The citizen-forester program, while near and dear to Lipkis' heart, is slow going. In 1999, citizen foresters planted just 320 large trees on L.A.'s streets, down from a high in 1993 of 1,057. This, of course, doesn't include the thousands of seedlings planted by TreePeople volunteers each year in the mountains around L.A., or the street trees planted by untrained volunteers. But it is the citizen-forester program that epitomizes TreePeople's mission: to put the long-term responsibility for maintaining trees on the individuals in each community. "The problem is how to pull together neighborhoods, pursue money, get them through the bureaucracy -- this is what our training program does," Lipkis says. "The downside, which is very hard for us -- and we haven't cracked this yet -- is that people have to work, and they don't want to."

In the early 1990s, Lipkis found himself getting discouraged by the slow pace of change, and by the lack of coordination and the infighting he encountered working with the city and other activists. He needed something that would pull it all together. He retreated to his mountaintop park to figure out what.

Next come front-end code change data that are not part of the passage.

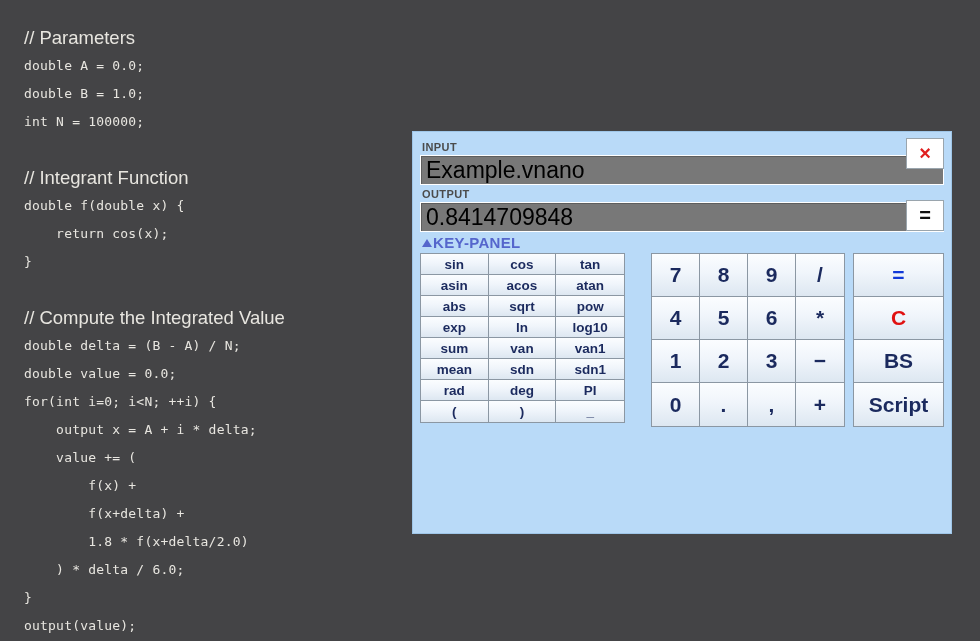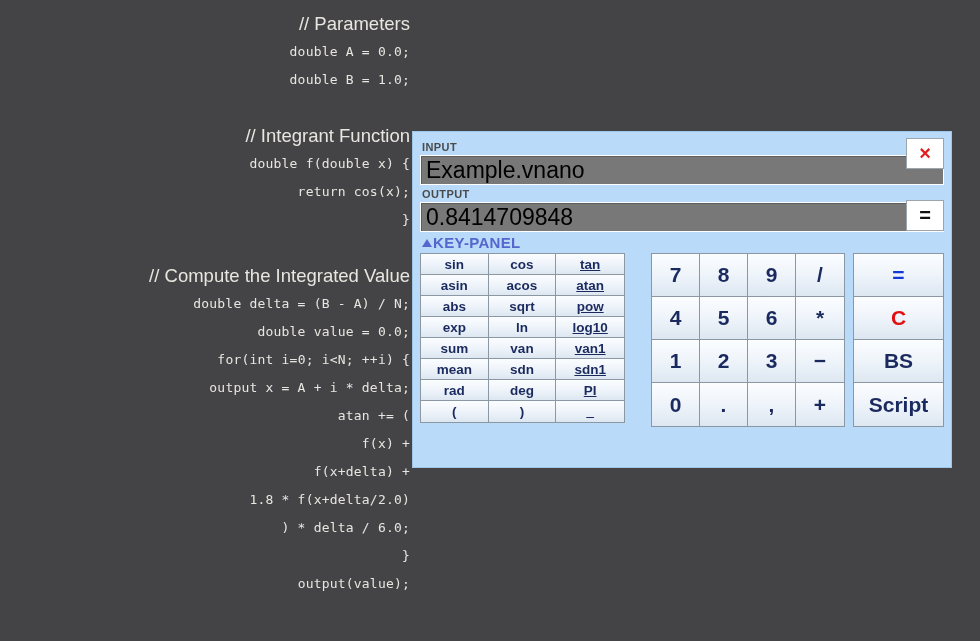--- a/index.html
+++ b/index.html
@@ -21,9 +21,8 @@
     left: 0;
     top: 0;
     width: 410px;
-    padding: 10px 0 0 24px;
-    box-sizing: border-box;
-    text-align: right;
+    padding: 24px 0 0 24px;
+    box-sizing: border-box;
   }
   .code-line {
     font-family: "DejaVu Sans Mono", "Liberation Mono", monospace;

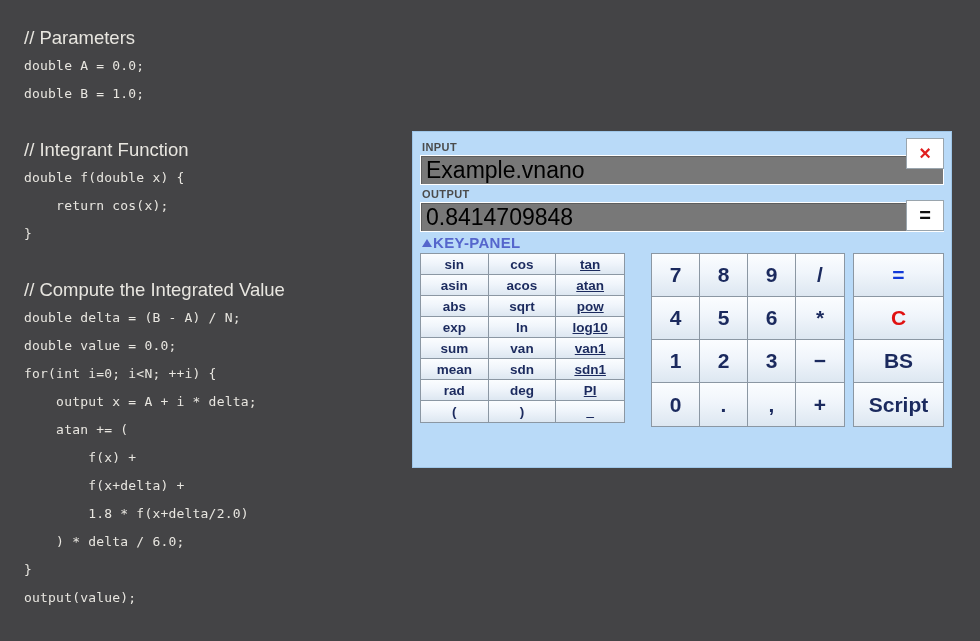--- a/index.html
+++ b/index.html
@@ -223,6 +223,7 @@
     <div class="code-line comment">// Parameters</div>
     <div class="code-line">double A = 0.0;</div>
     <div class="code-line">double B = 1.0;</div>
+    <div class="code-line">int N = 100000;</div>
     <div class="code-line blank"></div>
     <div class="code-line comment">// Integrant Function</div>
     <div class="code-line">double f(double x) {</div>

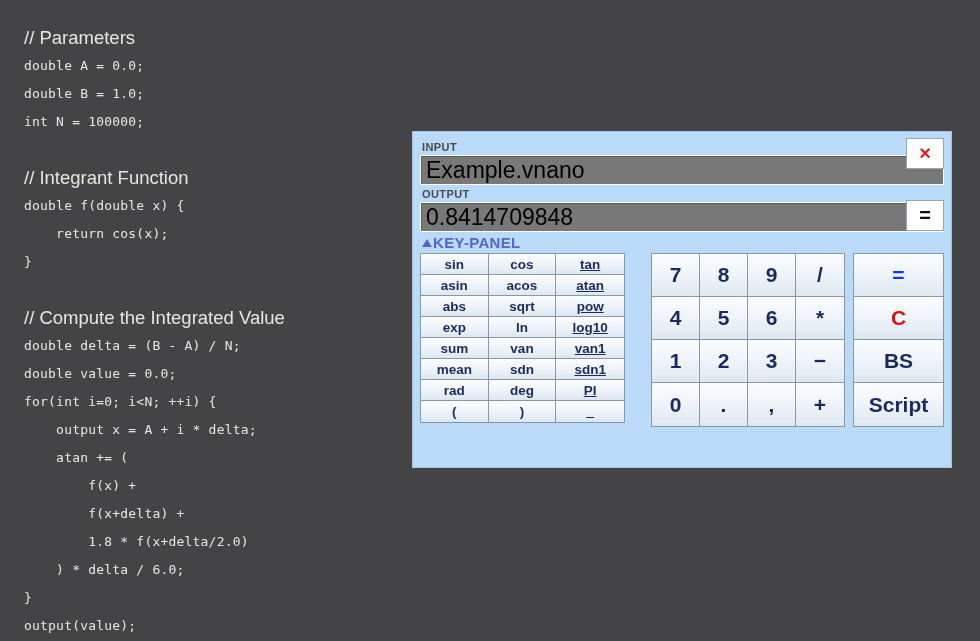--- a/index.html
+++ b/index.html
@@ -47,7 +47,7 @@
     left: 412px;
     top: 131px;
     width: 540px;
-    height: 337px;
+    height: 403px;
     background: #b9daf8;
     border: 1px solid #9fc6e8;
     box-sizing: border-box;

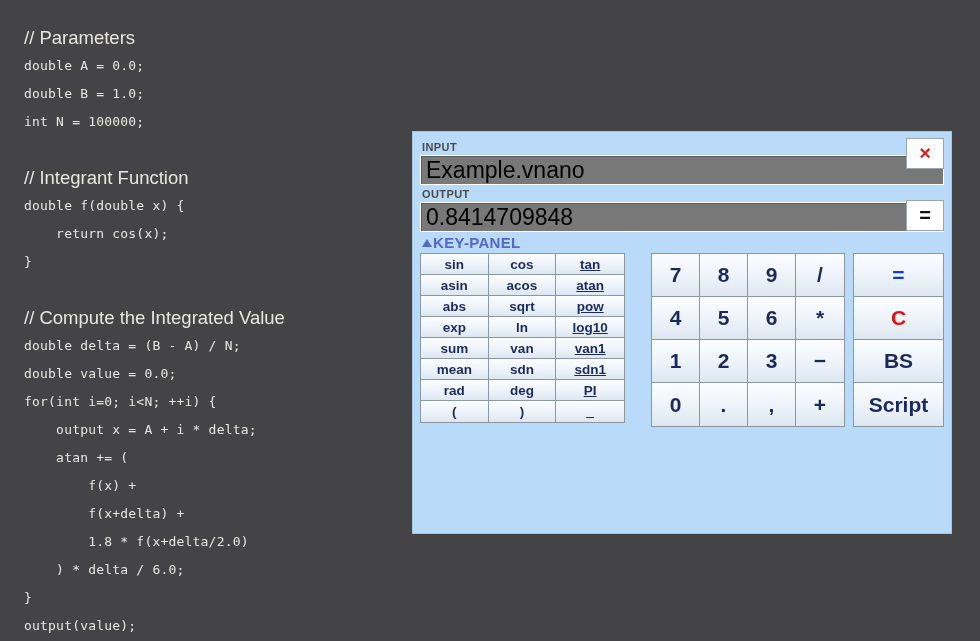--- a/index.html
+++ b/index.html
@@ -170,7 +170,7 @@
     font-weight: bold;
     letter-spacing: 0px;
   }
-  #func-grid .btn:nth-child(3n) { border-right-width: 0; text-decoration: underline; }
+  #func-grid .btn:nth-child(3n) { border-right-width: 0; }
   #func-grid .btn:nth-last-child(-n+3) { border-bottom-width: 0; }
 
   

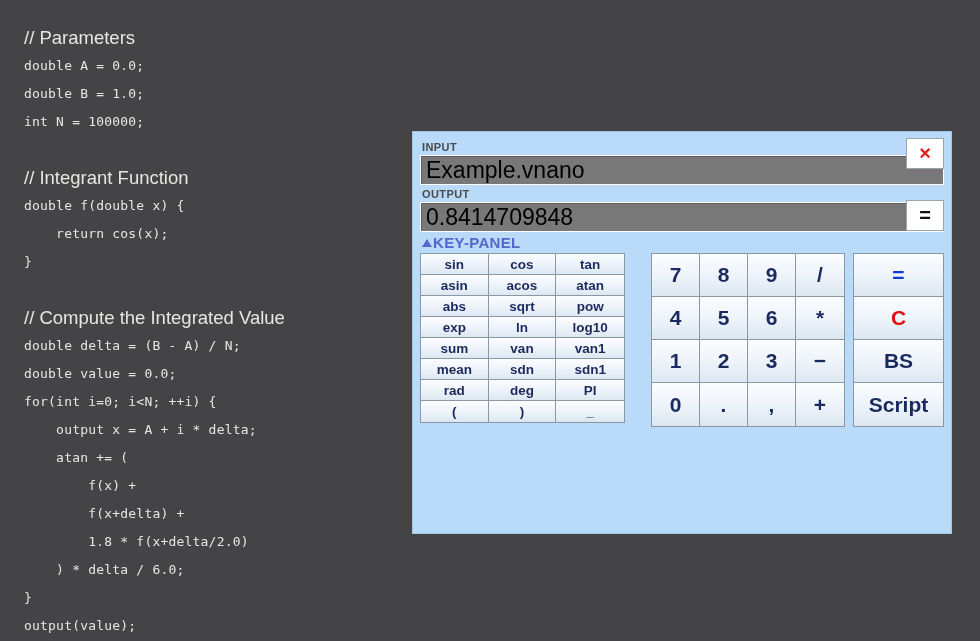--- a/index.html
+++ b/index.html
@@ -235,7 +235,7 @@
     <div class="code-line">double value = 0.0;</div>
     <div class="code-line">for(int i=0; i&lt;N; ++i) {</div>
     <div class="code-line">    output x = A + i * delta;</div>
-    <div class="code-line">    atan += (</div>
+    <div class="code-line">    value += (</div>
     <div class="code-line">        f(x) +</div>
     <div class="code-line">        f(x+delta) +</div>
     <div class="code-line">        1.8 * f(x+delta/2.0)</div>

The answer came with the Rodney King riots. Momentarily freed from the rules that reassure and confine, Lipkis saw his next step. He started looking at trees as nothing short of the linchpin in a complete makeover of the urban infrastructure, encompassing flood control, water, sanitation and energy. "I began to believe we could retrofit L.A. to be a working urban forest," he says. "Everything is connected, and trees are the way in."

Lipkis stands in his office, located in a trailer in the TreePeople parking lot, and faces a white vinyl drawing board, purple marker in hand. "History," he writes in a large, loopy scrawl. Then, below it, "A. Why things don't work," followed by "B. What's been done" and finally "C. Result -- TREES."

TREES, the project Lipkis has been working on for the past eight years, stands for Transagency Resources for Environmental and Economic Sustainability. The heart of it is a cost-benefit analysis, designed by an engineer from Computer Systems, that will allow anyone -- city planners, â council members, developers -- to punch in a specific geographic region, down to a census block, and find out dollar for dollar just what the economic impact would be of tearing out concrete and asphalt and replacing it with strategically placed trees, mulch, gravel, water filters and water-storage areas, seemingly simple steps that would go a long way in countering some of L.A.'s worst environmental problems.

It's well-known, he explains, that L.A. is environmentally under the gun. The city, and Southern California as a whole, lag woefully behind in meeting state and federal mandates for finding alternative sources of clean water, and for cleaning up smog and storm-water runoff. The statewide bill for runoff cleanup alone could reach $14 billion, and L.A. has done the least to control runoff of any urban area nationwide.